While building a student score management program in Python, I got to apply and better understand some core object-oriented programming (OOP) principles — abstraction, encapsulation, and polymorphism. Instead of just reading theory, this hands-on approach helped me recognize how these concepts solve real design problems.


OOP Concepts in Action

Abstraction: Hiding the complexity

In the ScoreManager class, the user just selects menu options like “Add”, “Print”, “Search”, or “Sort”. They don’t need to know what pickle, lambda, or process() are doing under the hood. This is abstraction — showing only the necessary interface and hiding the internal logic.

def start(self):
    funcList =[None, self.append, self.printAll, 
               self.search, self.modify, 
               self.delete, self.sort]    
    ...

This function selection through indexing abstracts complex logic behind clean, numbered options.


Encapsulation: Protecting internal state

Each ScoreData object has internal attributes like name, kor, eng, mat, and derived attributes like total, avg, and grade. All calculations happen inside process(). No external class manipulates these values directly.

def process(self):
    self.total = self.kor + self.eng + self.mat 
    self.avg = self.total/3 
    ...

The idea is that data and its behavior are bundled together, and other parts of the code shouldn’t interfere with how the grade is calculated. That’s encapsulation.

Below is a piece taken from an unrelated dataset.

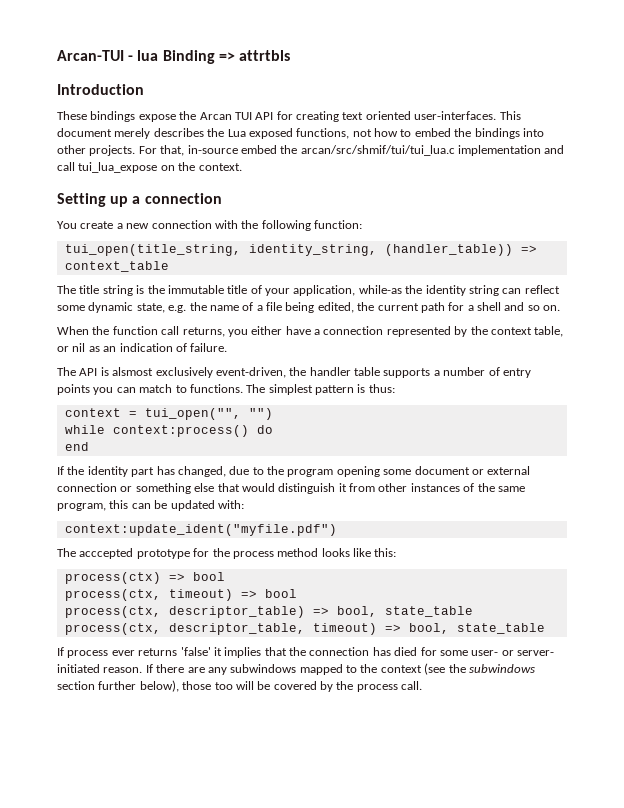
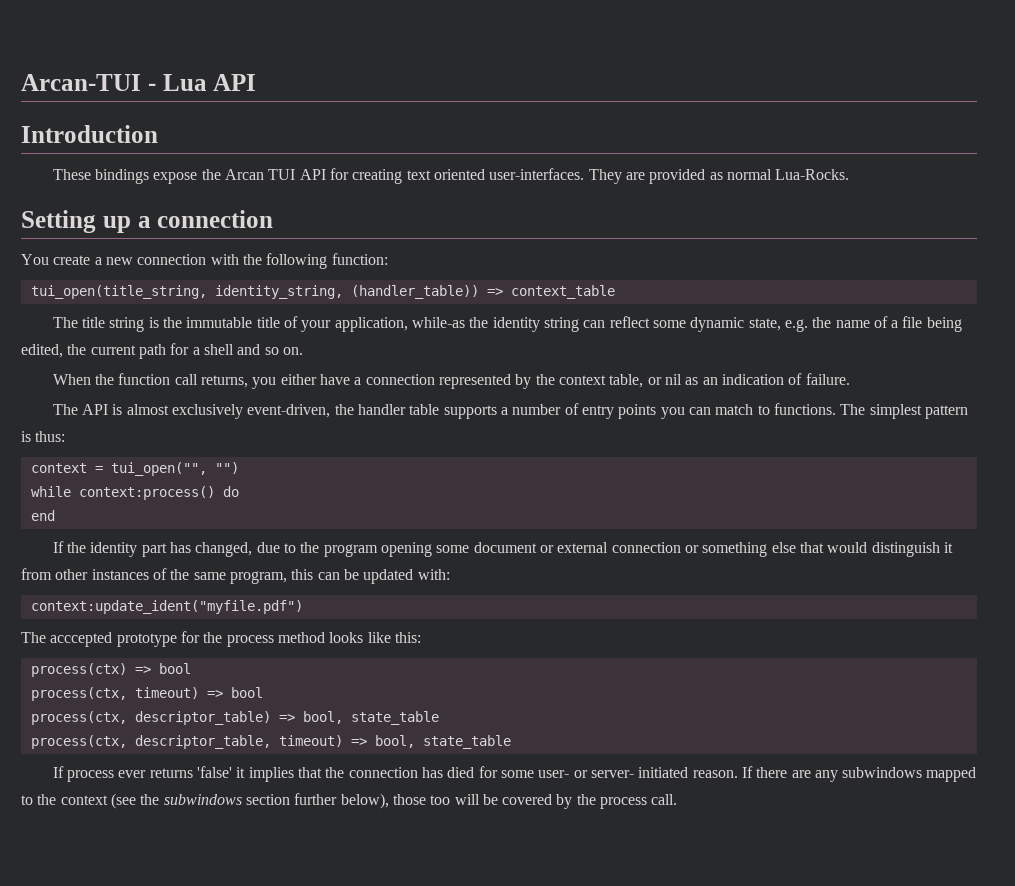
[137,50,290,64] lua Binding => attrtbls -> [162,74,257,91] Lua API
[499,111,521,120] [57,128,544,139] [57,145,565,156] [57,162,242,173] This document merely describes the Lua exposed functions, not how to embed the bindings into other projects. For that, in-source embed the arcan/src/shmif/tui/tui_lua.c implementation and call tui_lua_expose on the context. -> [588,169,850,184] They are provided as normal Lua-Rocks.
[112,367,154,376] alsmost -> [126,404,169,415] almost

Polymorphism: Same interface, different behavior

Inside ScoreManager, we can loop over scoreList and call print() on each item, regardless of their internal state. Because every item is a ScoreData object, the same method name print() works for all — this is polymorphism in action.

def printAll(self):
    for s in self.scoreList:
        s.print()

Every object knows how to “print itself”, and we don’t need to write if-else statements to handle different types.


What I learned

At first, these OOP concepts were abstract terms for me. But through building this system:

  • I understood how abstraction makes user-facing code simpler and cleaner.
  • Encapsulation helps prevent bugs by isolating the logic inside its class.
  • Polymorphism lets us design flexible systems that can handle different objects in the same way.

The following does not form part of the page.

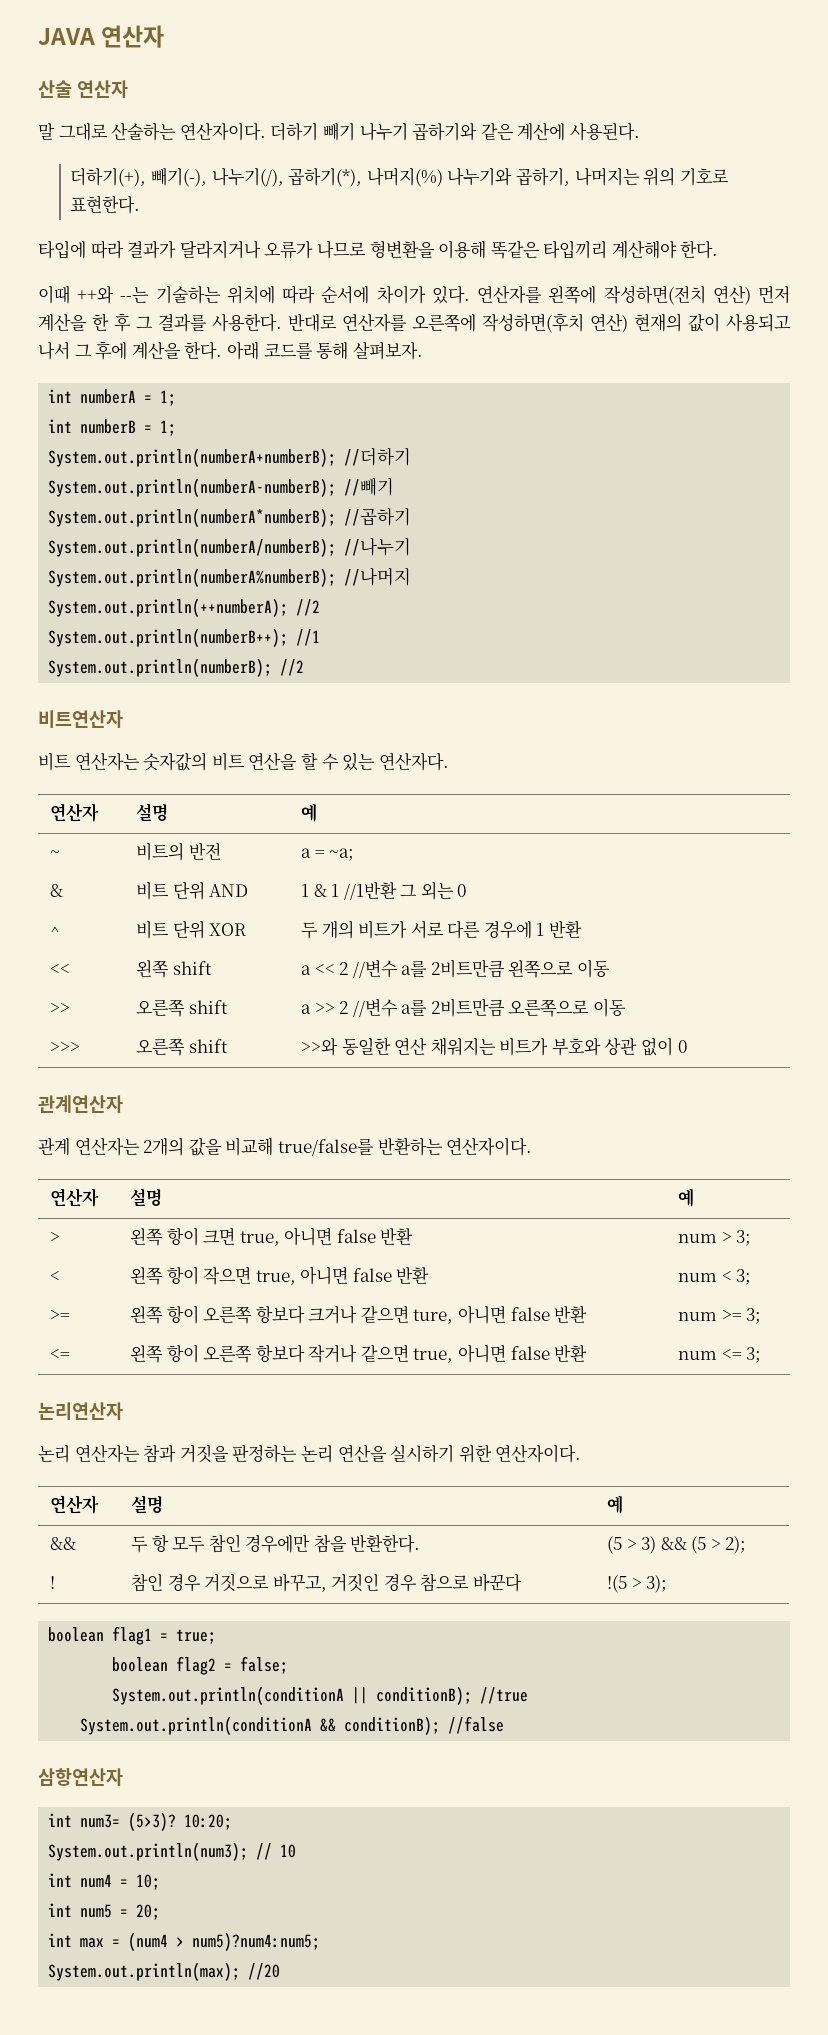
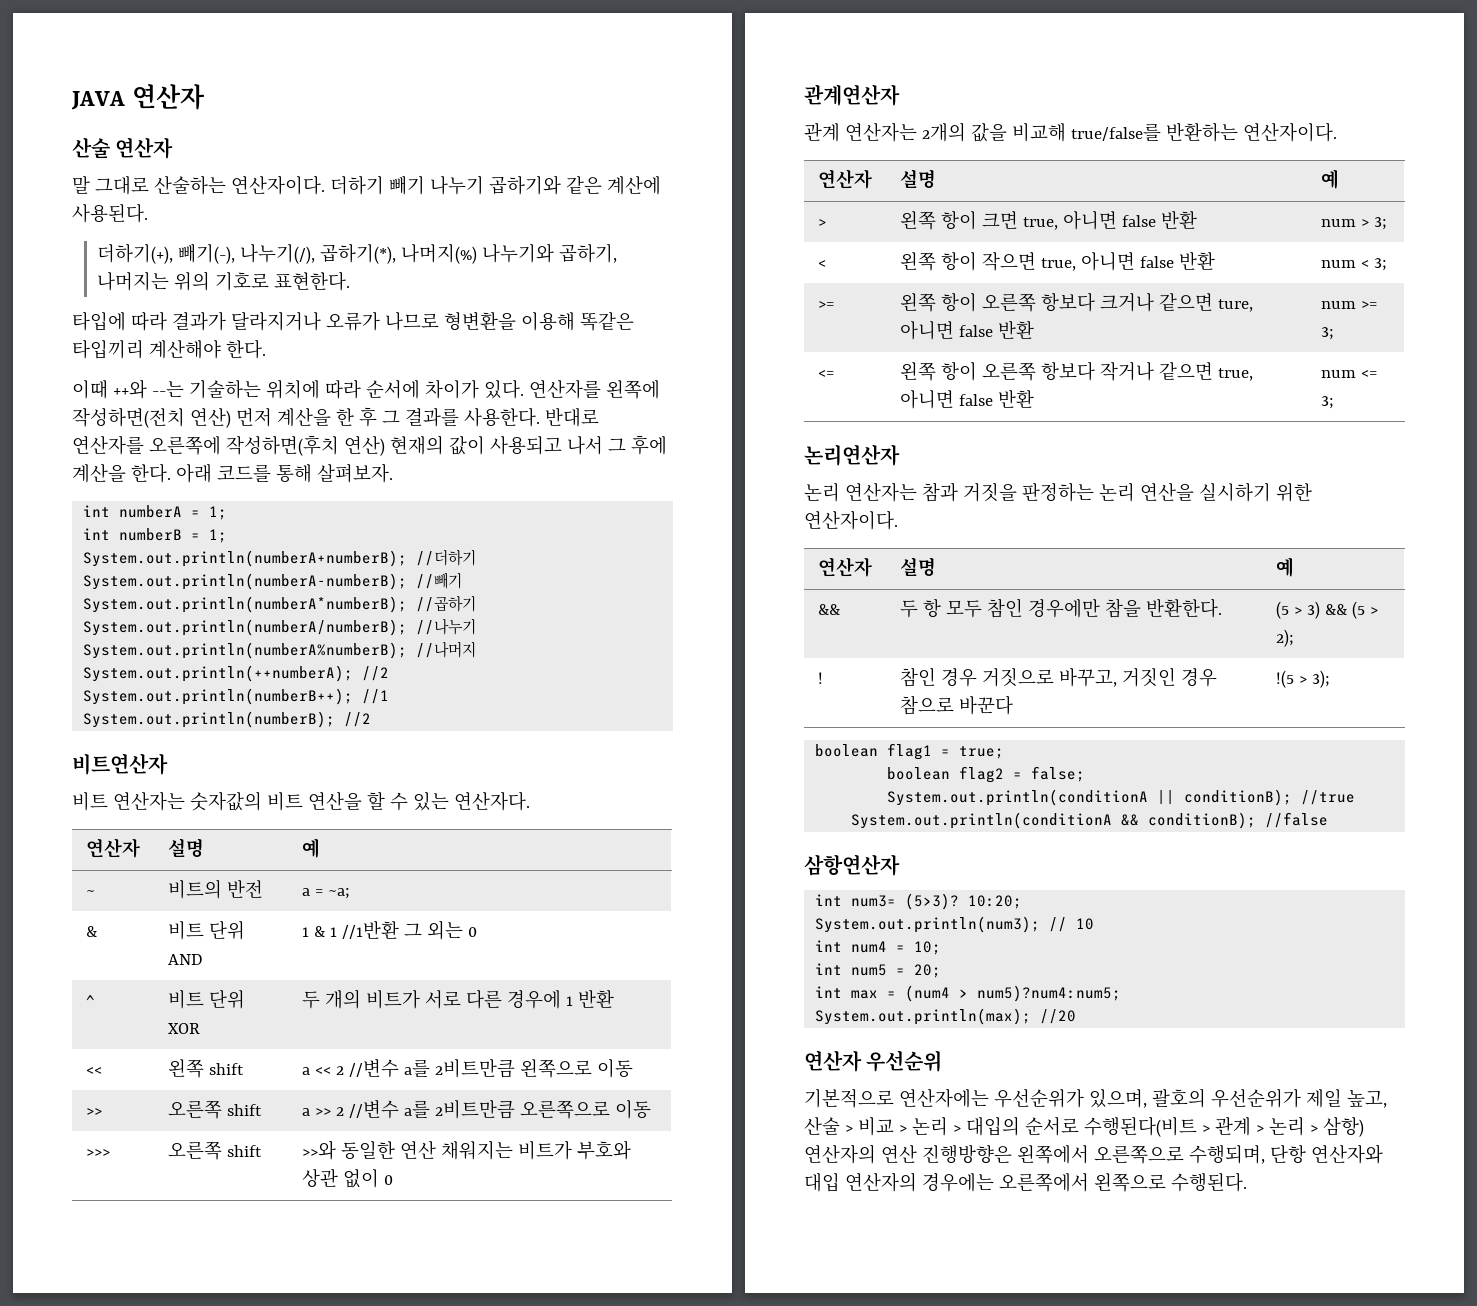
(281, 1971) none -> [804,1050,943,1072] [804,1088,1387,1108] [804,1116,1364,1137] [804,1144,1383,1164] [804,1172,1247,1192] // 연산자 우선순위 // 기본적으로 연산자에는 우선순위가 있으며, 괄호의 우선순위가 제일 높고, 산술 > 비교 > 논리 > 대입의 순서로 수행된다(비트 > 관계 > 논리 > 삼항) 연산자의 연산 진행방향은 왼쪽에서 오른쪽으로 수행되며, 단항 연산자와 대입 연산자의 경우에는 오른쪽에서 왼쪽으로 수행된다.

I also learned how these ideas make my code more scalable, maintainable, and easier to test.


What I want to do next

I want to:

  • Try using inheritance and method overriding to implement a new type of user, like TeacherScoreData.
  • Add file-based loading and saving for different user types.
  • Improve this program into a GUI application using tkinter or PyQt.

This project helped me internalize OOP in a way that makes me more confident about future Python projects.